Work instruction >>
Where an entry below contains an image, skip the image and copy the rest exactly.

Extracted records >>
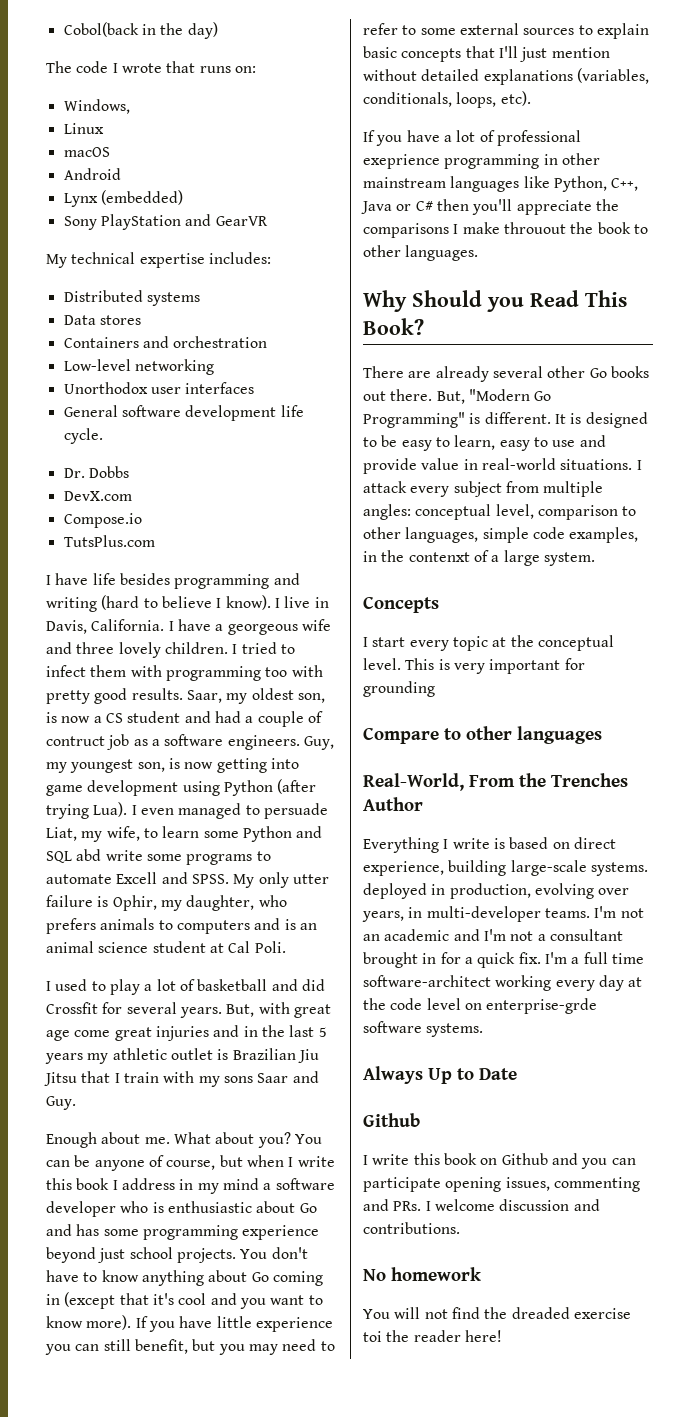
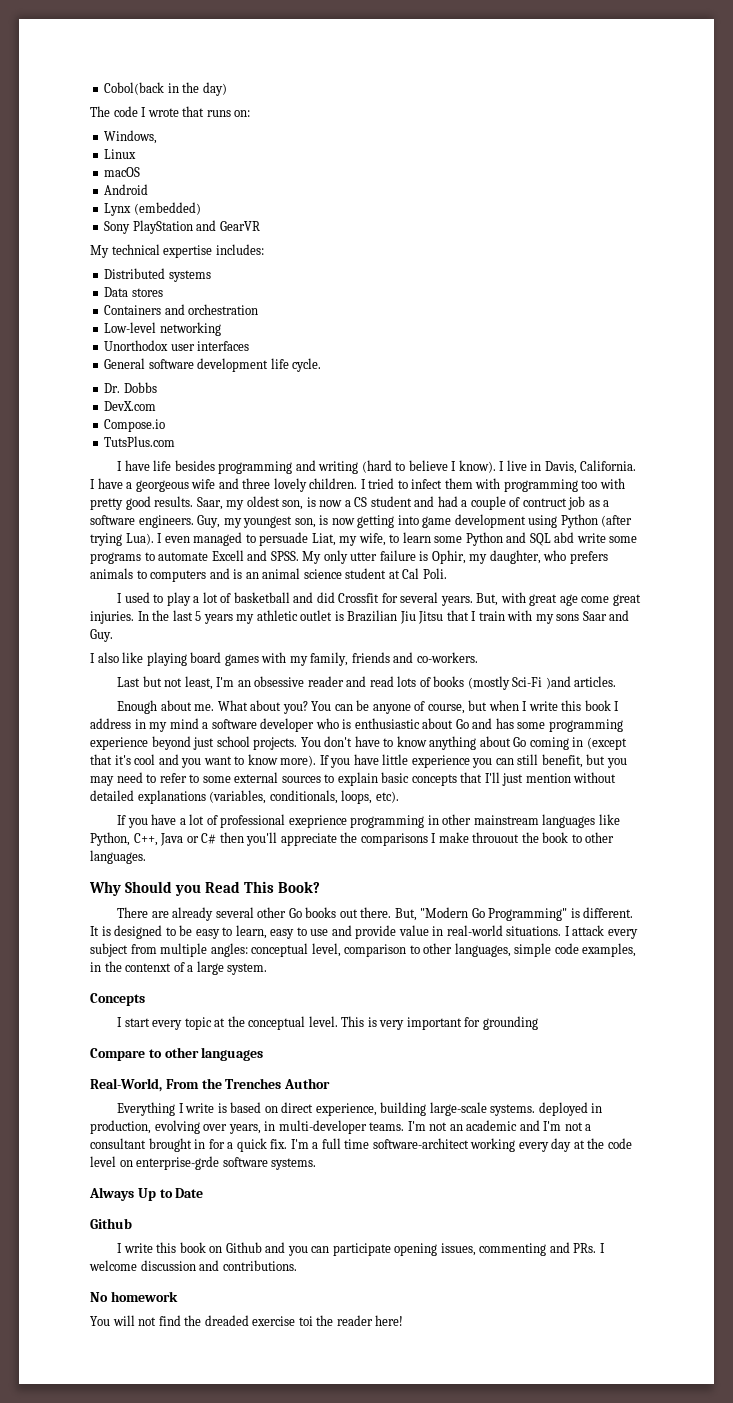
[155,1025,258,1041] injuries and in -> [90,611,149,624] injuries. In
(76, 1103) none -> [90,652,478,666] [117,676,617,690] // I also like playing board games with my family, friends and co-workers. // Last but not least, I'm an obsessive reader and read lots of books (mostly Sci-Fi )and articles.

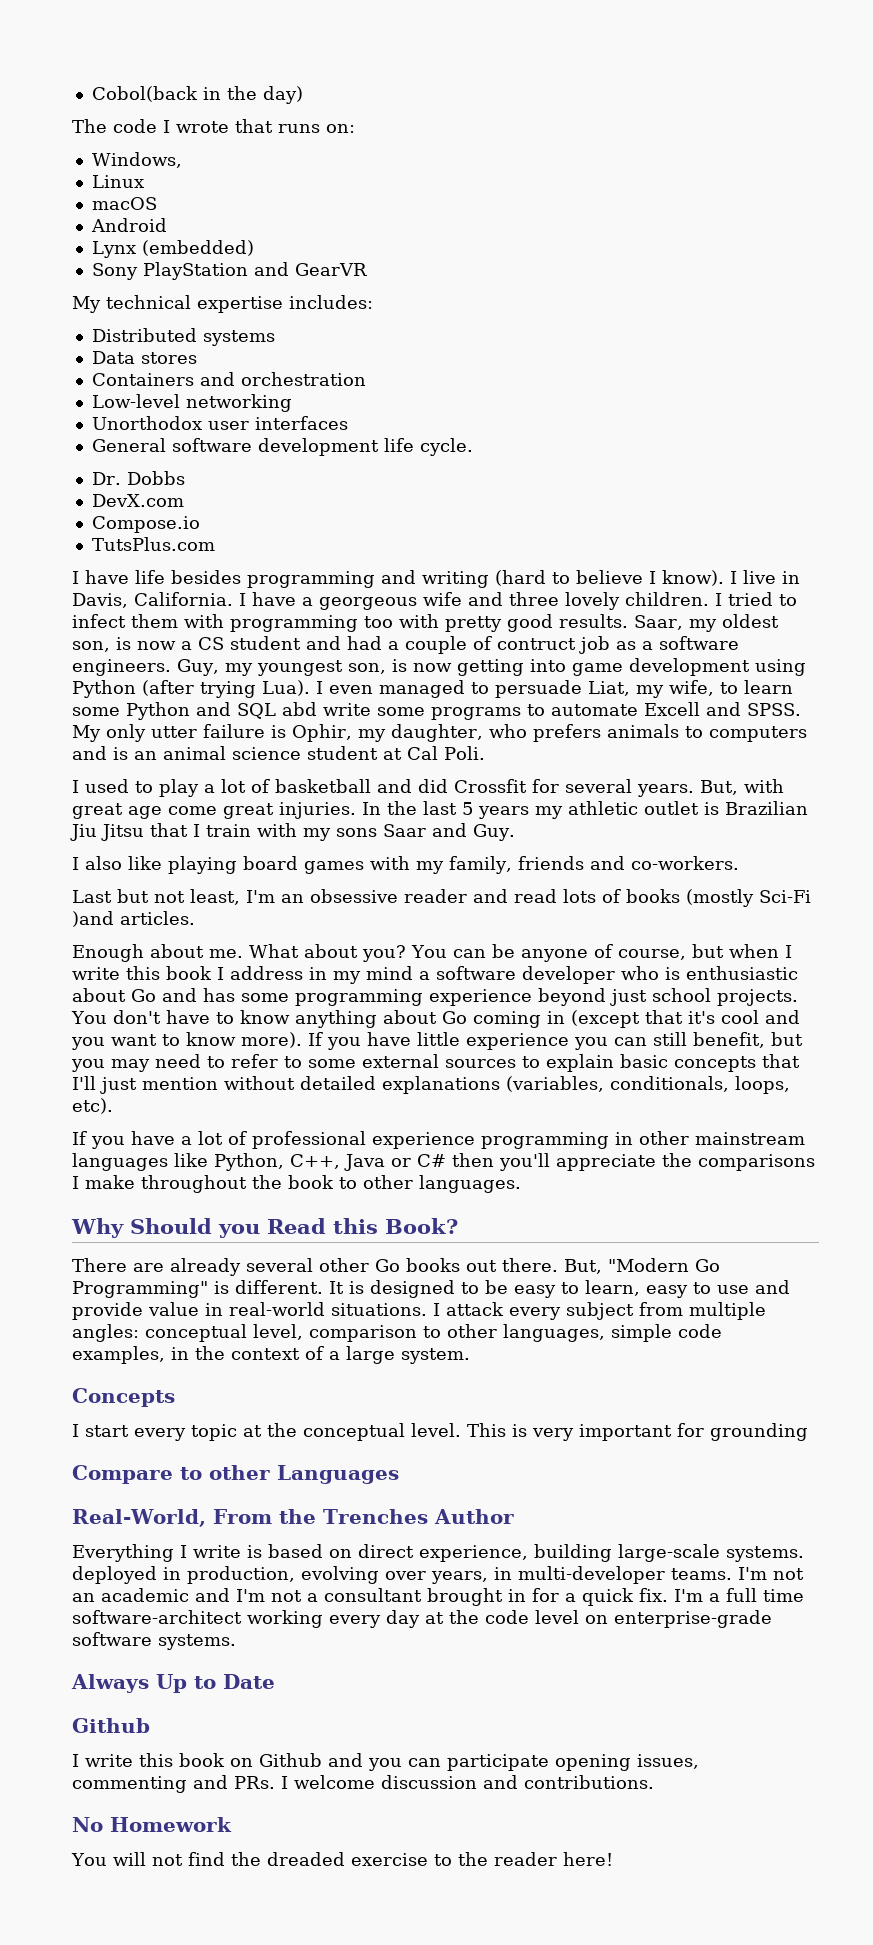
[288,815,347,828] exeprience -> [372,1132,475,1149] experience
[472,832,520,843] throuout -> [141,1175,247,1193] throughout
[244,881,275,893] This -> [333,1218,378,1234] this
[125,963,172,972] contenxt -> [231,1348,300,1360] context
[201,1047,264,1061] languages -> [277,1465,399,1484] Languages
[136,1156,220,1170] enterprise-grde -> [614,1610,772,1628] enterprise-grade
[110,1291,178,1302] homework -> [110,1817,232,1832] Homework
[298,1316,313,1326] toi -> [433,1854,452,1866] to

Your response >>
[155,1025,258,1041] injuries and in -> [90,611,149,624] injuries. In
(76, 1103) none -> [90,652,478,666] [117,676,617,690] // I also like playing board games with my family, friends and co-workers. // Last but not least, I'm an obsessive reader and read lots of books (mostly Sci-Fi )and articles.

[288,815,347,828] exeprience -> [372,1132,475,1149] experience
[472,832,520,843] throuout -> [141,1175,247,1193] throughout
[244,881,275,893] This -> [333,1218,378,1234] this
[125,963,172,972] contenxt -> [231,1348,300,1360] context
[201,1047,264,1061] languages -> [277,1465,399,1484] Languages
[136,1156,220,1170] enterprise-grde -> [614,1610,772,1628] enterprise-grade
[110,1291,178,1302] homework -> [110,1817,232,1832] Homework
[298,1316,313,1326] toi -> [433,1854,452,1866] to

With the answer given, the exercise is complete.